The case was that of a family who had entered the UK under the old Highly Skilled Migrant Programme but been denied settlement on the basis of excess absences from the UK. The case turned mainly on the interpretation of the Immigration Rules then in force which stated that an applicant for settlement needed to have resided continuously for four years.
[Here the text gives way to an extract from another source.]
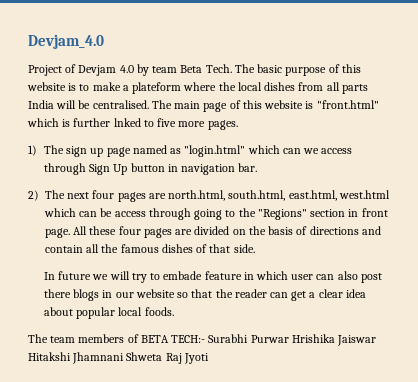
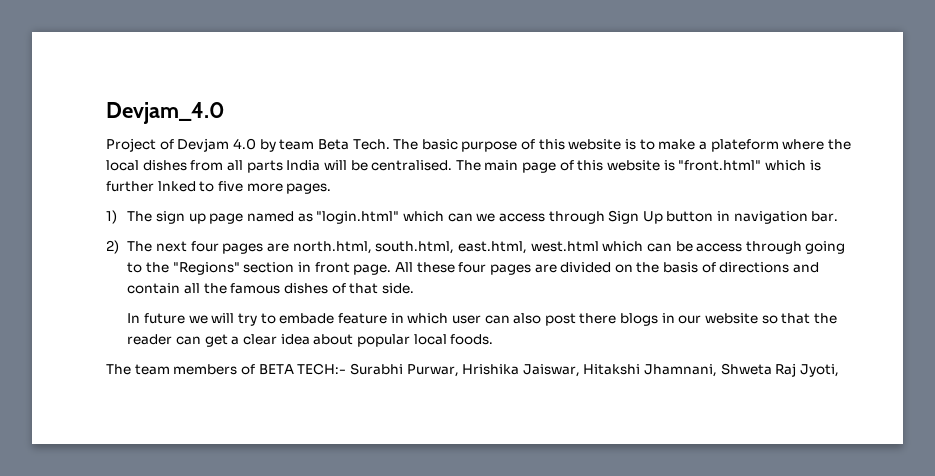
[250,334,377,346] [28,352,125,364] Purwar Hrishika Jaiswar Hitakshi Jhamnani -> [406,364,718,377] Purwar, Hrishika Jaiswar, Hitakshi Jhamnani,
[183,353,209,364] Jyoti -> [800,364,840,377] Jyoti,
Policies then added that this meant that an applicant could not be absent from the UK for more than a certain number of days.
The judge accepted that the policies could not dictate interpretation of the Rules and, applying Alvi v SSHD [2004) UKSC 33 and Munir v SSHD  UKSC 32, held that the proper interpretation of “reside” did not include an arbitrary limit on days present or absent from the UK. Importantly, though, the terms of the modern rules have changed and are far more explicit about periods of residence and absences from the UK. These arguments will not apply in cases to be determined under the modern rules.
The reason that the old rules determined the outcome of this case was that the judge accepted a point that the Upper Tribunal recently questioned in R (on the application of Zia and Another) v Secretary of State for the Home Department IJR  UKUT 191 (IAC) (Immigration applicants cannot rely on telephone calls with Home Office). This is that legitimate expectation is capable of carving out an exception to otherwise applicable Immigration Rules. The applicant and his family had entered on the basis of a promise of a scheme for residence and settlement and was entitled to rely on the original terms of the scheme rather than being forced to comply with rules that later shifted the goal posts. This was central to the earlier HSMP cases of HSMP Forum Limited v SSHD  EWHC 664 (Admin) (“HSMP 1) and HSMP Forum UK Limited v SSHD  EWHC 711 (Admin) (“HSMP 2”).
A great result for the applicant and his family, who were represented by Kingsley Napley Solicitors and my colleague at Garden Court Chambers, Amanda Weston.